Lecturer has to leave college after night out in the pub Because of “unacceptable statements and gestures” at a meeting with students, the Munich School of Philosophy parted ways with a new employee just a few days after the start of the semester. (SZ Plus)

Two days extension for the Wiesn Next year, the city council wants the Oktoberfest to end on Tuesday. The politicians are worried about the prices at the Oidn Wiesn.

A monument disappears Where once the poet prince Paul Heyse received artists and intellectuals, today there is decay. His villa is considered the last example of original garden city architecture in Maxvorstadt. Now her end is heralded. (SZ Plus)

Last dignity for the homeless When people die without a real home, they are buried in any of the 26 cemeteries in Munich. Now, for the first time, the city has designed a burial ground just for her.

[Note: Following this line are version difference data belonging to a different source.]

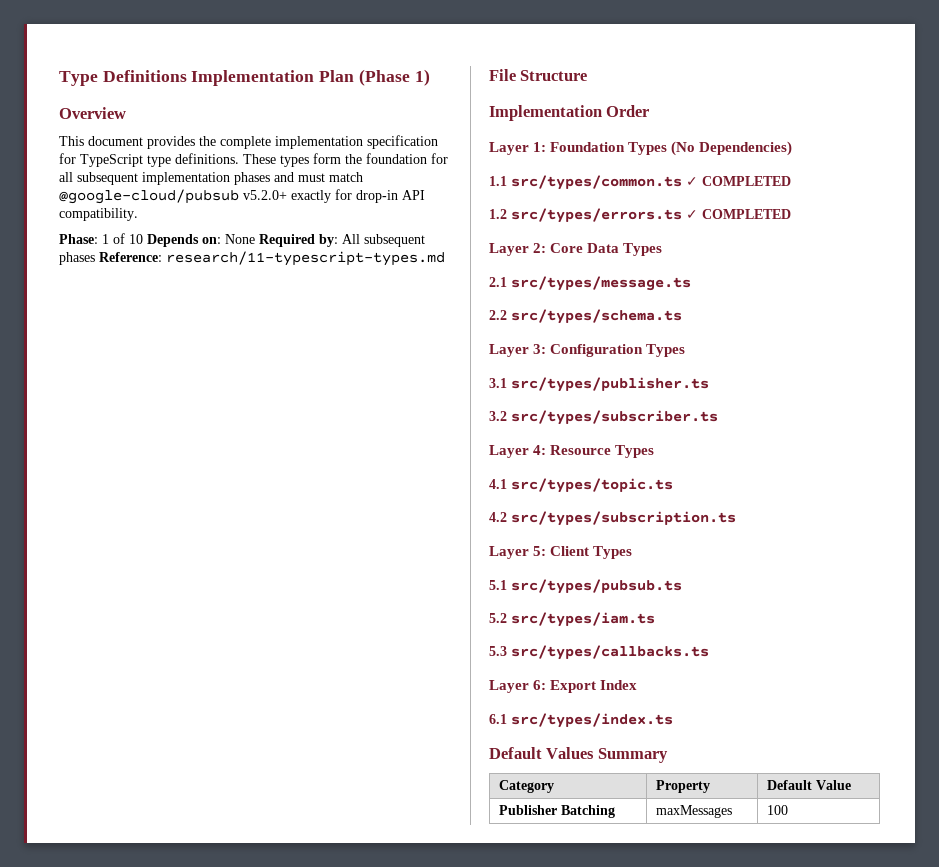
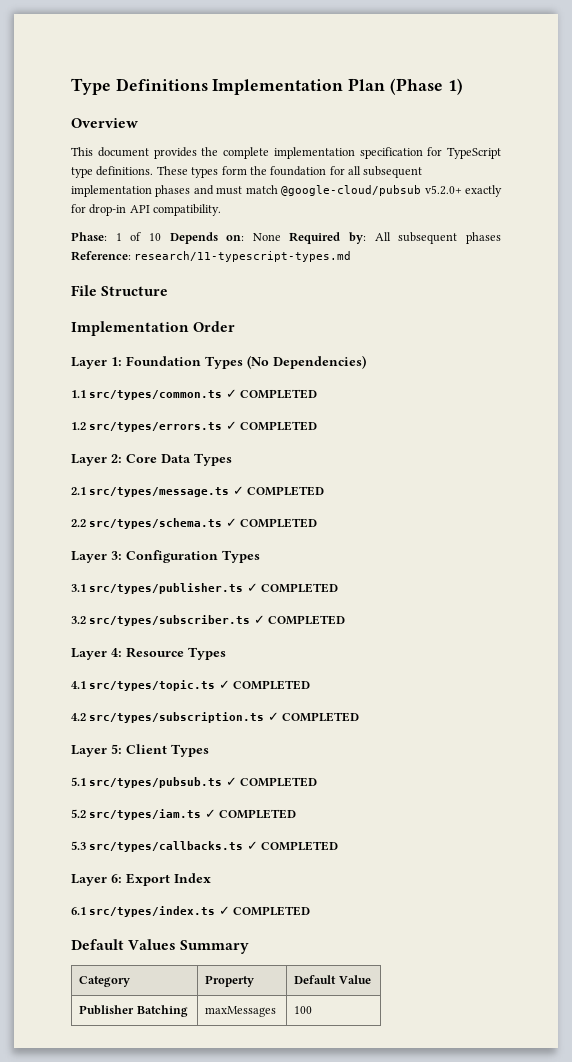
- 2.1 src/types/message.ts
+ 2.1 src/types/message.ts ✓ COMPLETED
- 2.2 src/types/schema.ts
+ 2.2 src/types/schema.ts ✓ COMPLETED
- 3.1 src/types/publisher.ts
+ 3.1 src/types/publisher.ts ✓ COMPLETED
- 3.2 src/types/subscriber.ts
+ 3.2 src/types/subscriber.ts ✓ COMPLETED
- 4.1 src/types/topic.ts
+ 4.1 src/types/topic.ts ✓ COMPLETED
- 4.2 src/types/subscription.ts
+ 4.2 src/types/subscription.ts ✓ COMPLETED
- 5.1 src/types/pubsub.ts
+ 5.1 src/types/pubsub.ts ✓ COMPLETED
- 5.2 src/types/iam.ts
+ 5.2 src/types/iam.ts ✓ COMPLETED
- 5.3 src/types/callbacks.ts
+ 5.3 src/types/callbacks.ts ✓ COMPLETED
- 6.1 src/types/index.ts
+ 6.1 src/types/index.ts ✓ COMPLETED

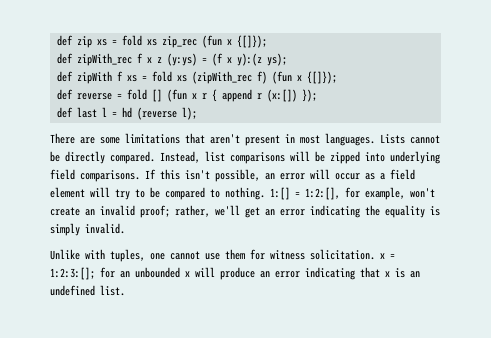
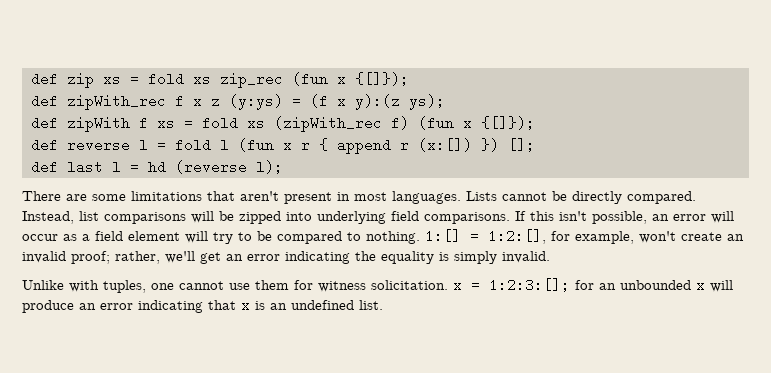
- def reverse = fold [] (fun x r { append r (x:[]) });
+ def reverse l = fold l (fun x r { append r (x:[]) }) [];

Students can move back in five years – if things go well There are 1,056 empty apartments in two high-rise buildings in the student town of Freimann. In the state parliament, for the first time, the Ministry of Building gives a rough schedule for the renovation of the dilapidated dormitories.

“I see totalitarian tendencies emerging here” Anti-Semitism is spreading again, warns psychologist Louis Lewitan. At a panel discussion in City Hall, he criticized that Germany was doing everything it could to be the winner in the “supreme discipline of forgetting.”

Neo-Nazi jailed for calling for manslaughter The judge does not see a favorable social prognosis for the right-wing multiple offender Statzberger. The former party leader of the “Third Way” gets off with a fine for being responsible for inflammatory election posters.